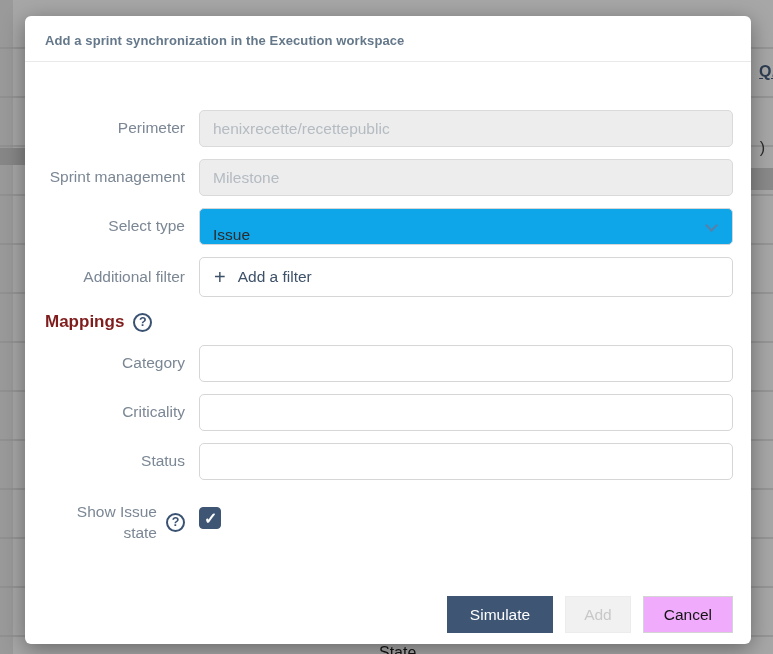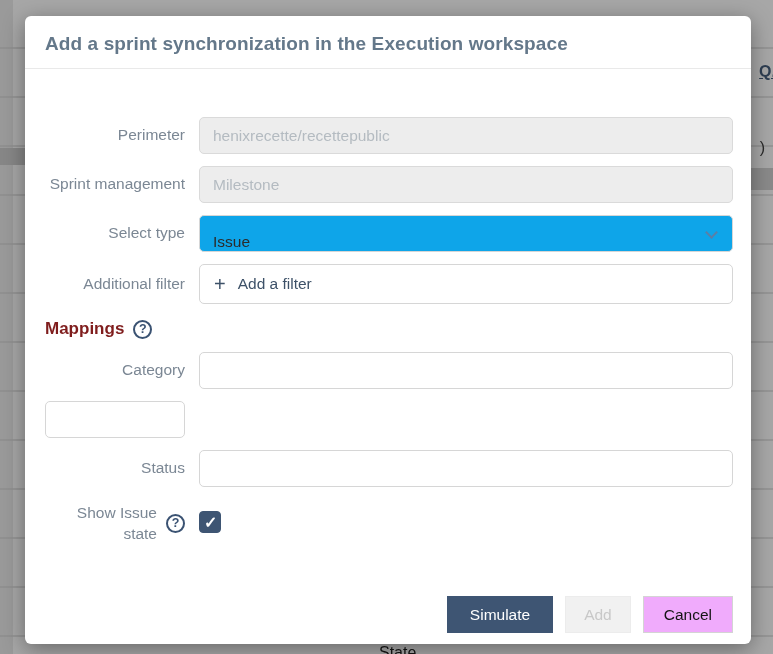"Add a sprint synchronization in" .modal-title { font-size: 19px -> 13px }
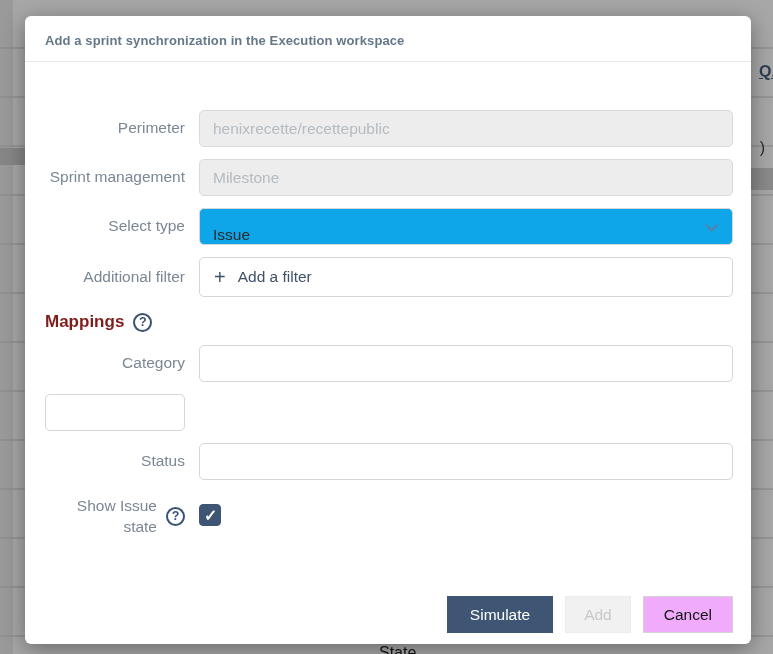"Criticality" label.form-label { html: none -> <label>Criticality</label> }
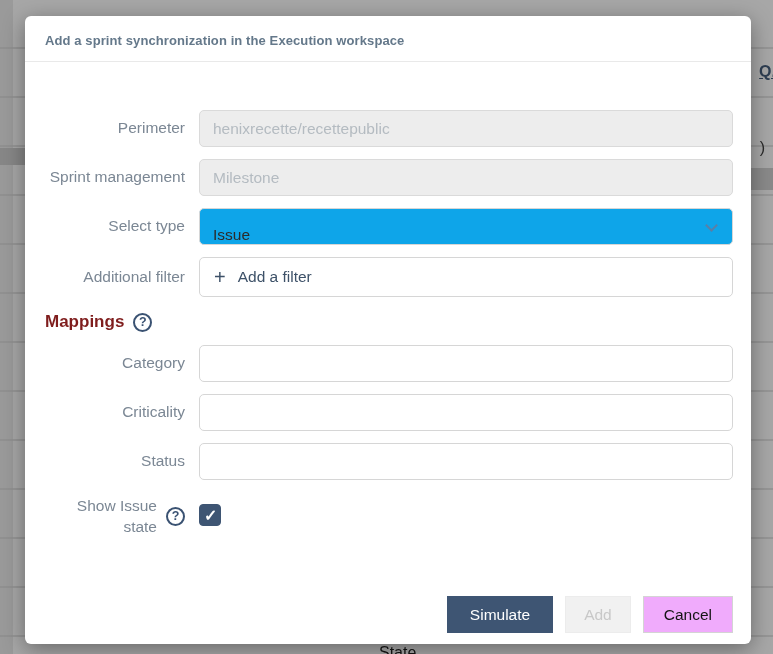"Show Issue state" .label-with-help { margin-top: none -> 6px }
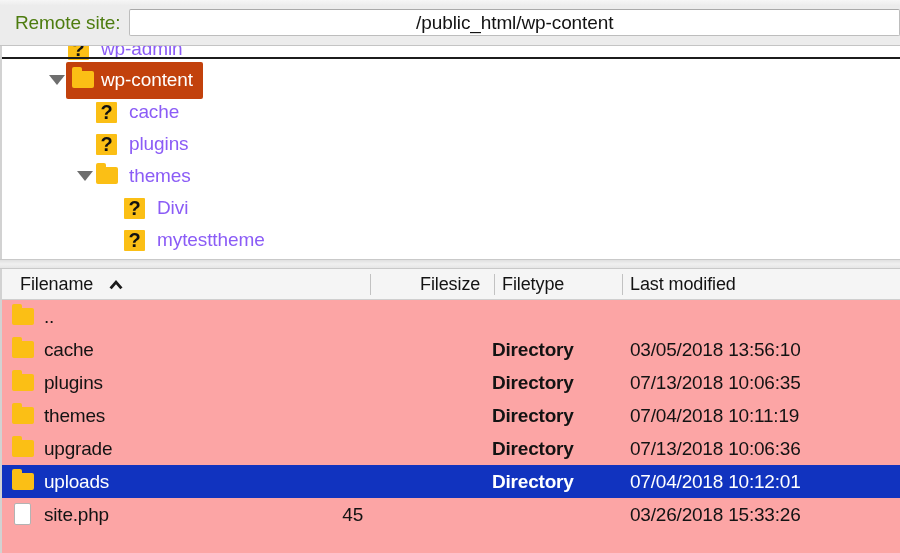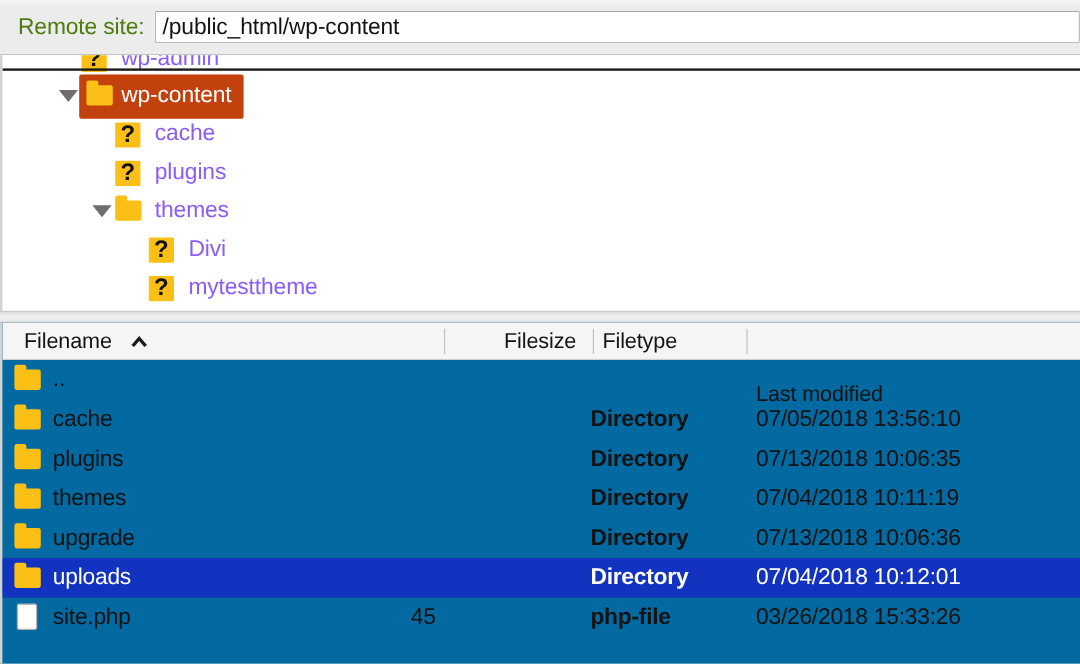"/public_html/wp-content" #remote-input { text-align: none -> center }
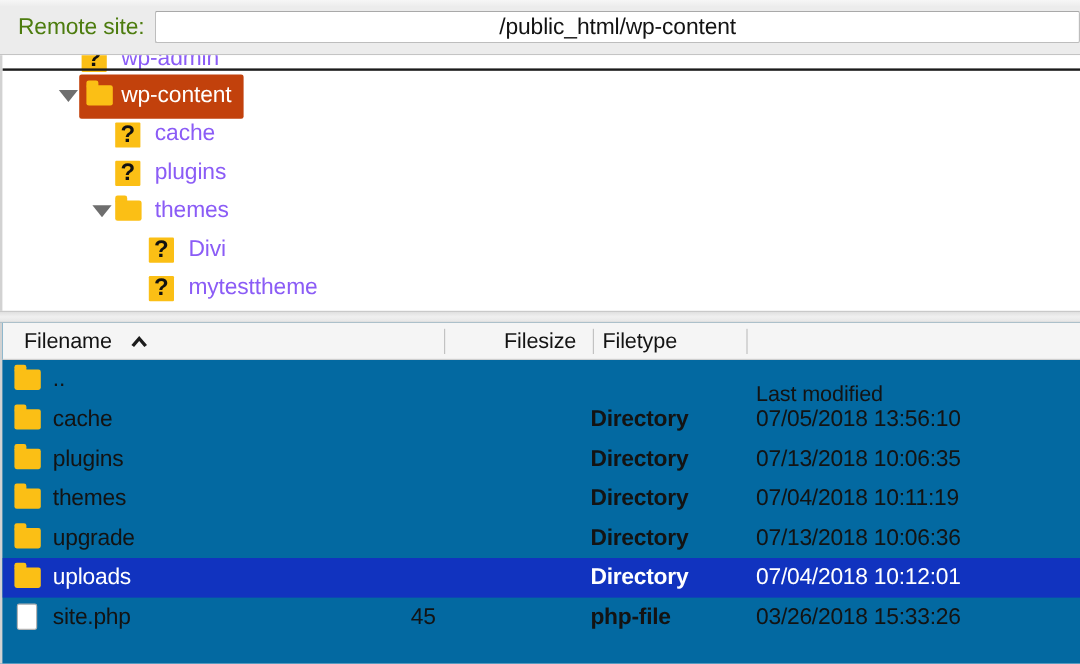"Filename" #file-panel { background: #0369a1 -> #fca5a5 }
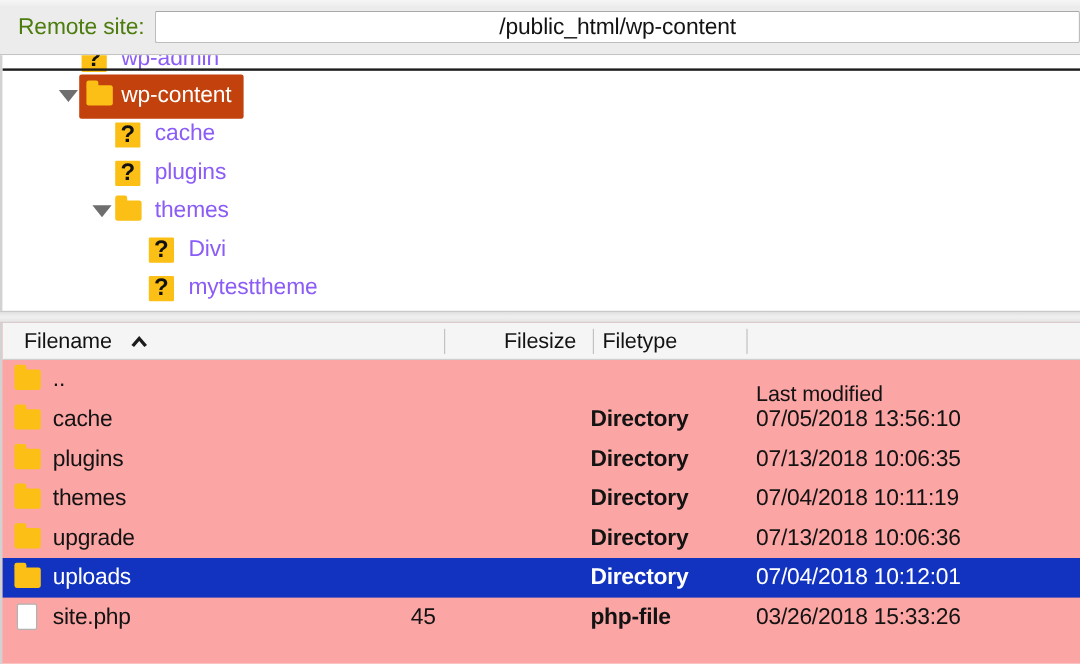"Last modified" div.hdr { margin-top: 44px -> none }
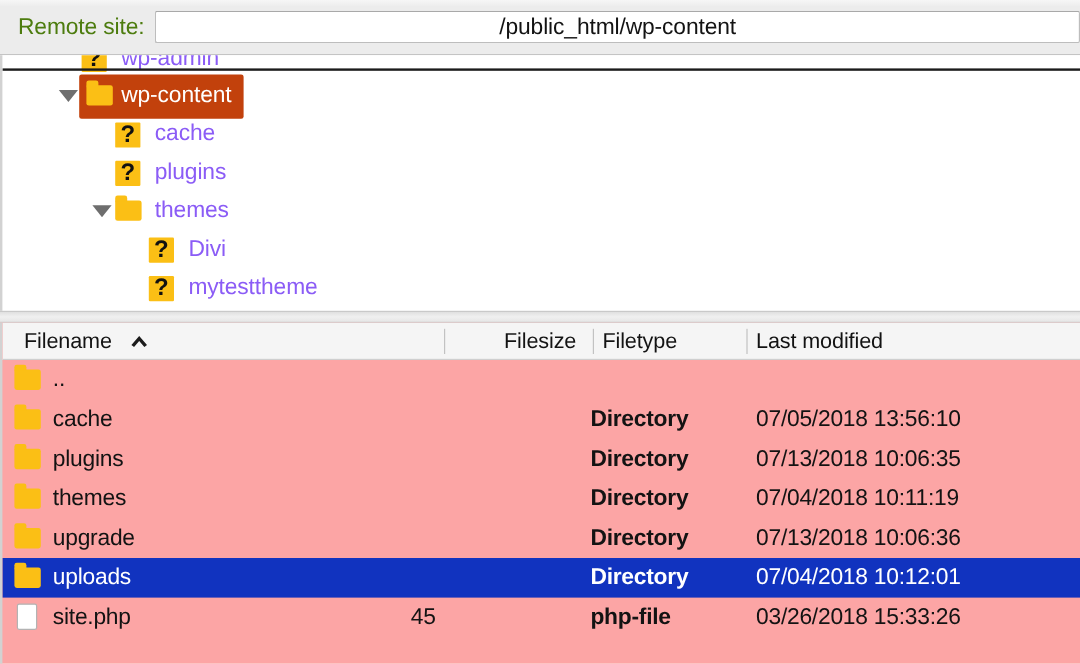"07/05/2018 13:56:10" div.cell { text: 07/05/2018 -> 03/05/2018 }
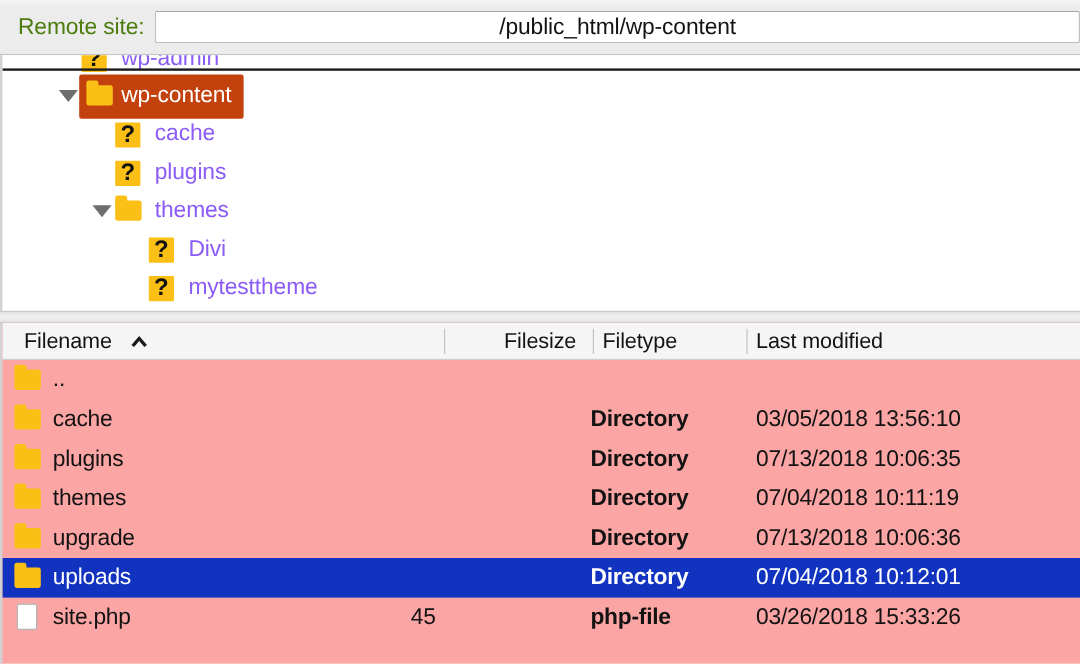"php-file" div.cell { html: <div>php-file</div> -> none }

### Work order
With the pictures omitted, reproduce the records in full and exactly.

### Exercise response
"Add a sprint synchronization in" .modal-title { font-size: 19px -> 13px }
"Criticality" label.form-label { html: none -> <label>Criticality</label> }
"Show Issue state" .label-with-help { margin-top: none -> 6px }
"/public_html/wp-content" #remote-input { text-align: none -> center }
"Filename" #file-panel { background: #0369a1 -> #fca5a5 }
"Last modified" div.hdr { margin-top: 44px -> none }
"07/05/2018 13:56:10" div.cell { text: 07/05/2018 -> 03/05/2018 }
"php-file" div.cell { html: <div>php-file</div> -> none }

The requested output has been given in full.